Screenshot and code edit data
....

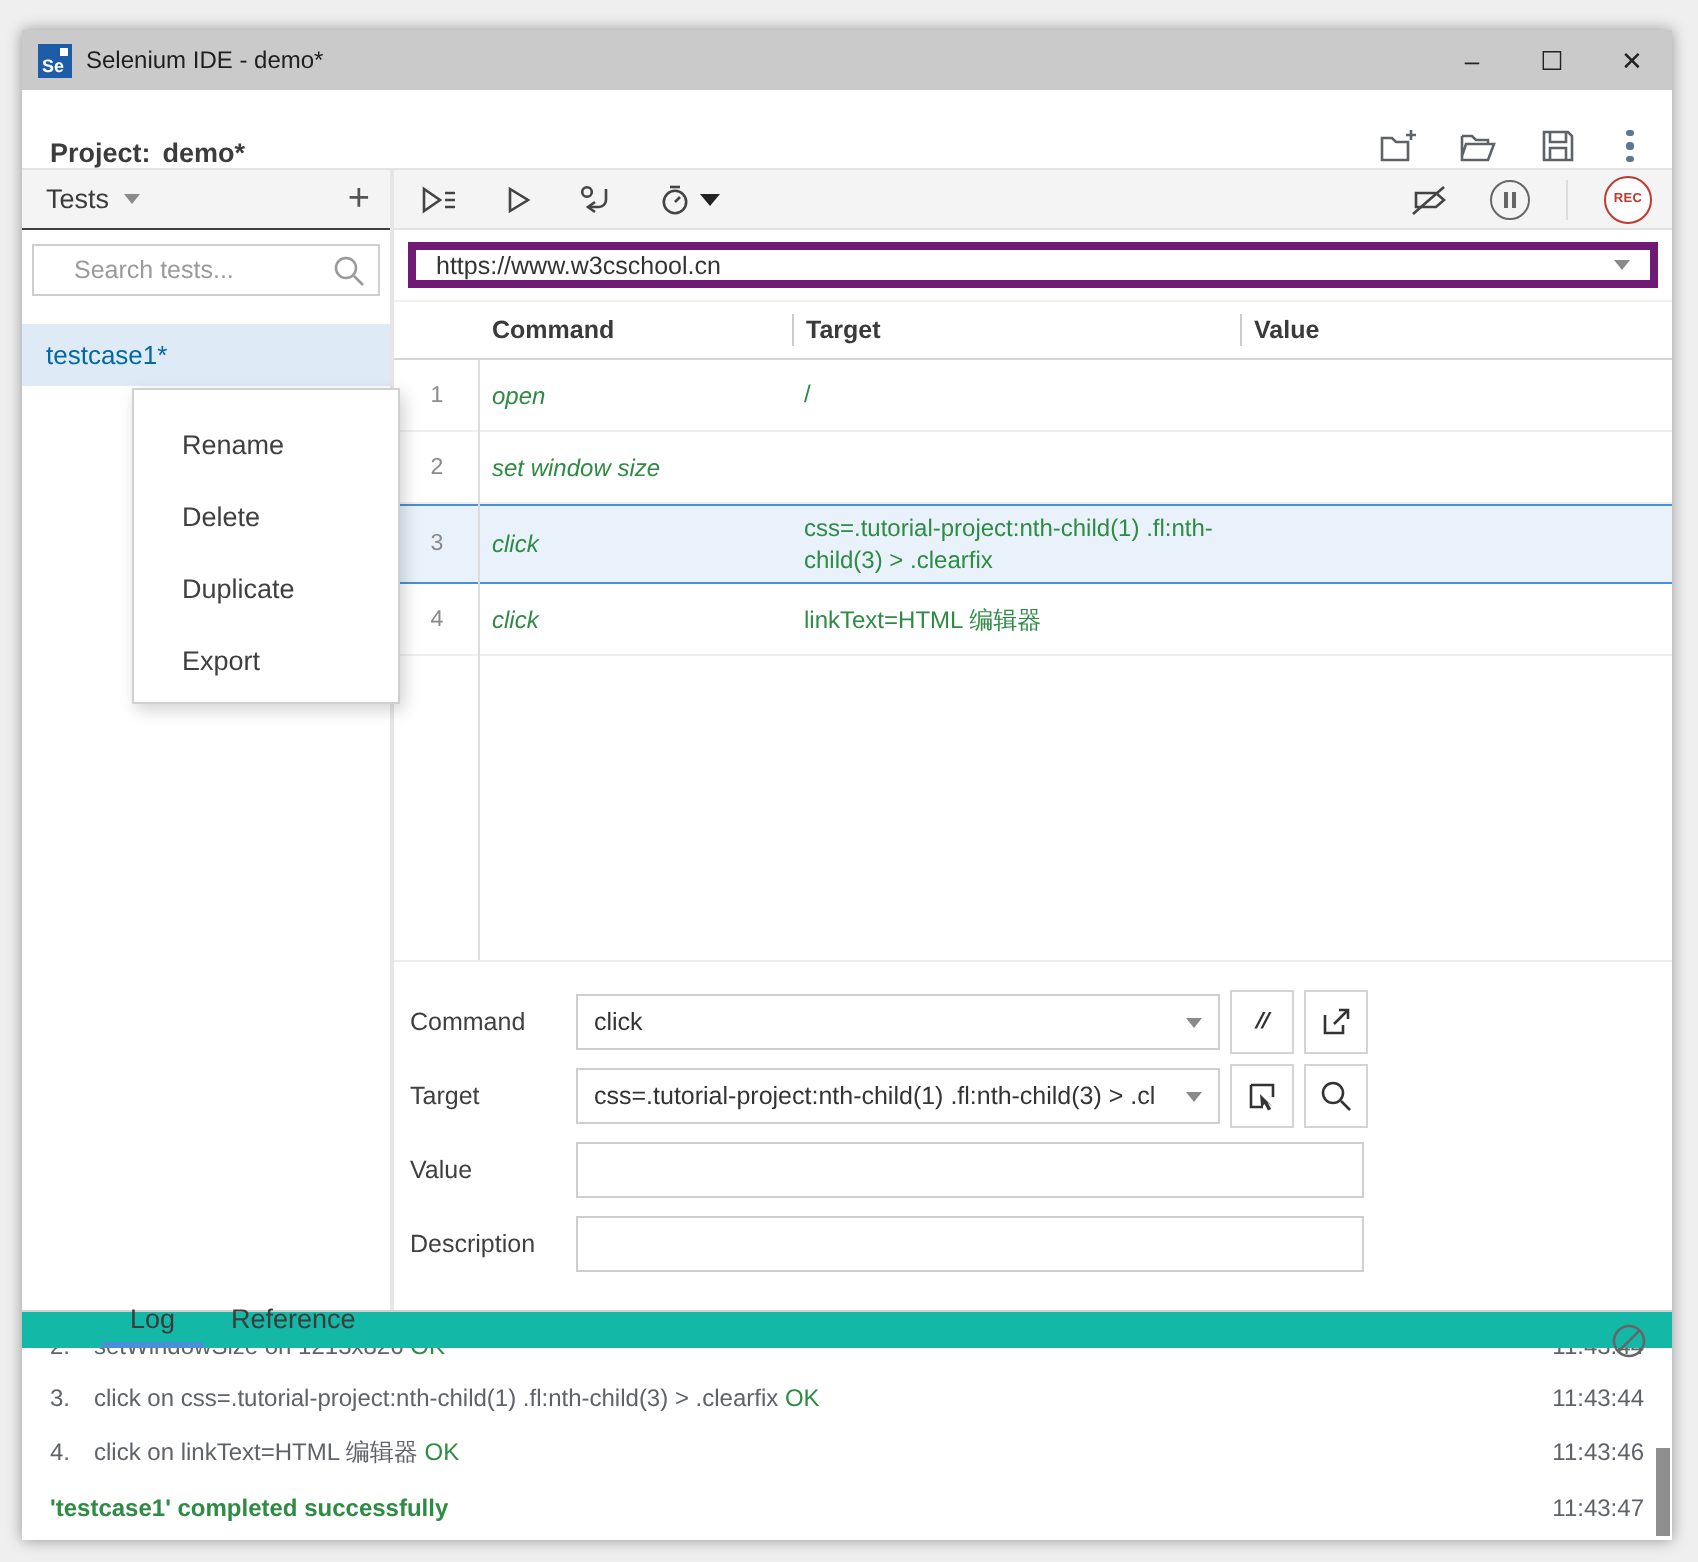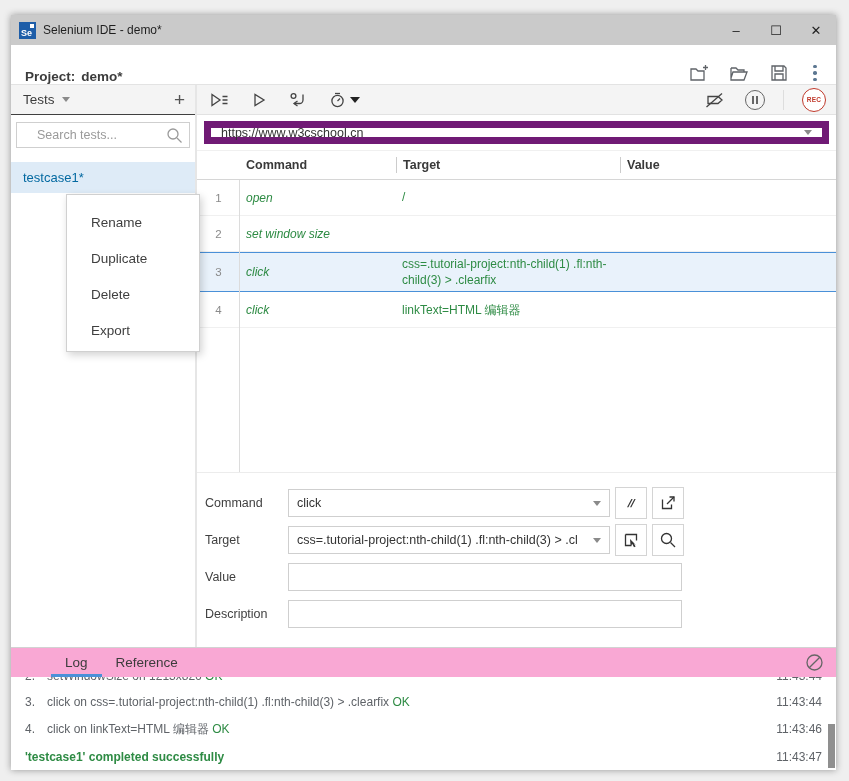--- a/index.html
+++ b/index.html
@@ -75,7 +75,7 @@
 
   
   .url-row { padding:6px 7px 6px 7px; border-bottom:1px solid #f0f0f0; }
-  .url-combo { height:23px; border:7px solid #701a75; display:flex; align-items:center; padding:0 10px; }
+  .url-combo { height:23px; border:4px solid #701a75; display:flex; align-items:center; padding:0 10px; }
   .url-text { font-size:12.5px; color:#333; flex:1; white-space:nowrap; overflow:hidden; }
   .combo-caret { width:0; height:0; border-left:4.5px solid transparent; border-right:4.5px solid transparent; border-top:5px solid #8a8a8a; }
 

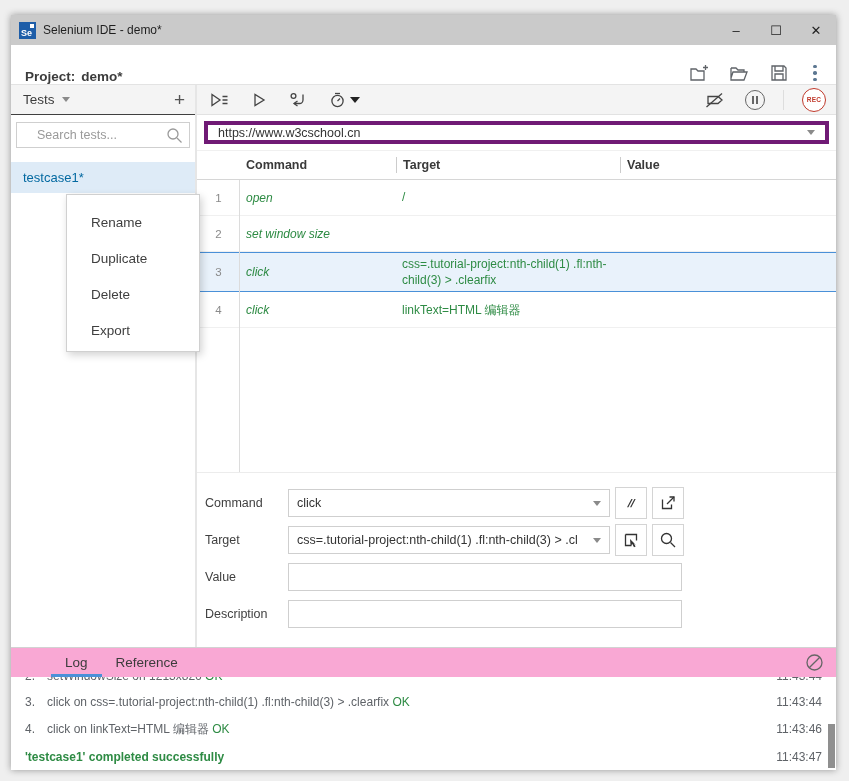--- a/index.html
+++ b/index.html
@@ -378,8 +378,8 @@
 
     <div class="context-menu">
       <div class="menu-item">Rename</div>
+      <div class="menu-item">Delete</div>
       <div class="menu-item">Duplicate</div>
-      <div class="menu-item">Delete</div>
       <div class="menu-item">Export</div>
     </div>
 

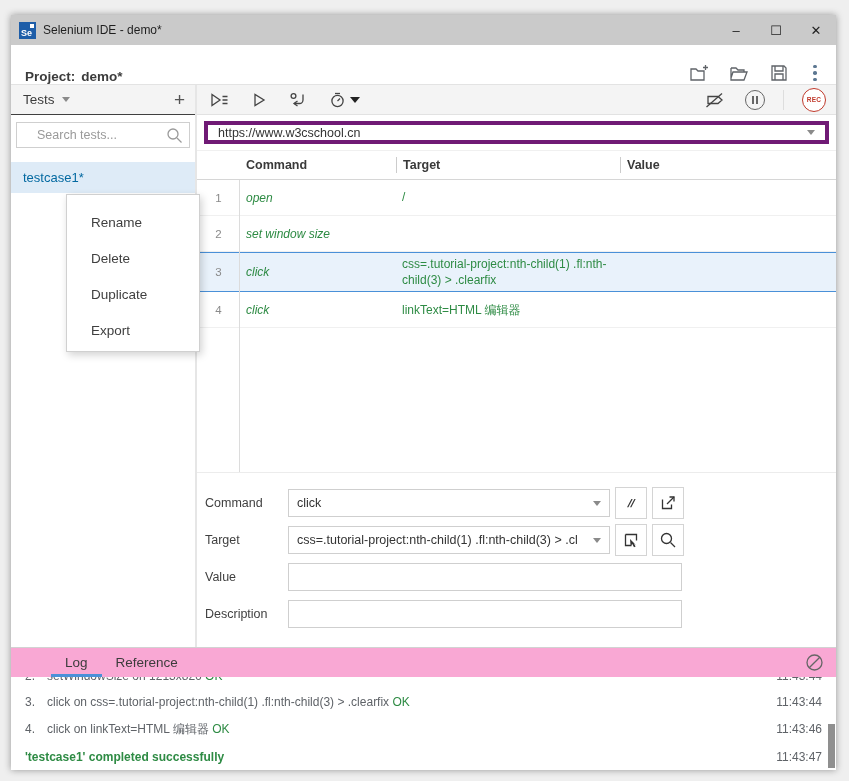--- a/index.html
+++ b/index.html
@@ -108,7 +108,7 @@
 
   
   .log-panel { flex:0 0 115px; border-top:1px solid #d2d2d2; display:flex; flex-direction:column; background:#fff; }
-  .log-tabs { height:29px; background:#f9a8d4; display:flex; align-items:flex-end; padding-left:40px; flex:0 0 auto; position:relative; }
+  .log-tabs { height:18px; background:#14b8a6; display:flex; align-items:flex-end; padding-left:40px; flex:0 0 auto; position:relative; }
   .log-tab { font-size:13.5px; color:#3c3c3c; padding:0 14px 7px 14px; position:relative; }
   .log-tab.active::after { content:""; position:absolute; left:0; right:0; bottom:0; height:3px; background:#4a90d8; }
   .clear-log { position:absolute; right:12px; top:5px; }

....

Find the string "center" in the data. Report each line it appears in.

• ANSWER TO THE EXERCISE:
-  .url-combo { height:23px; border:7px solid #701a75; display:flex; align-items:center; padding:0 10px; }
+  .url-combo { height:23px; border:4px solid #701a75; display:flex; align-items:center; padding:0 10px; }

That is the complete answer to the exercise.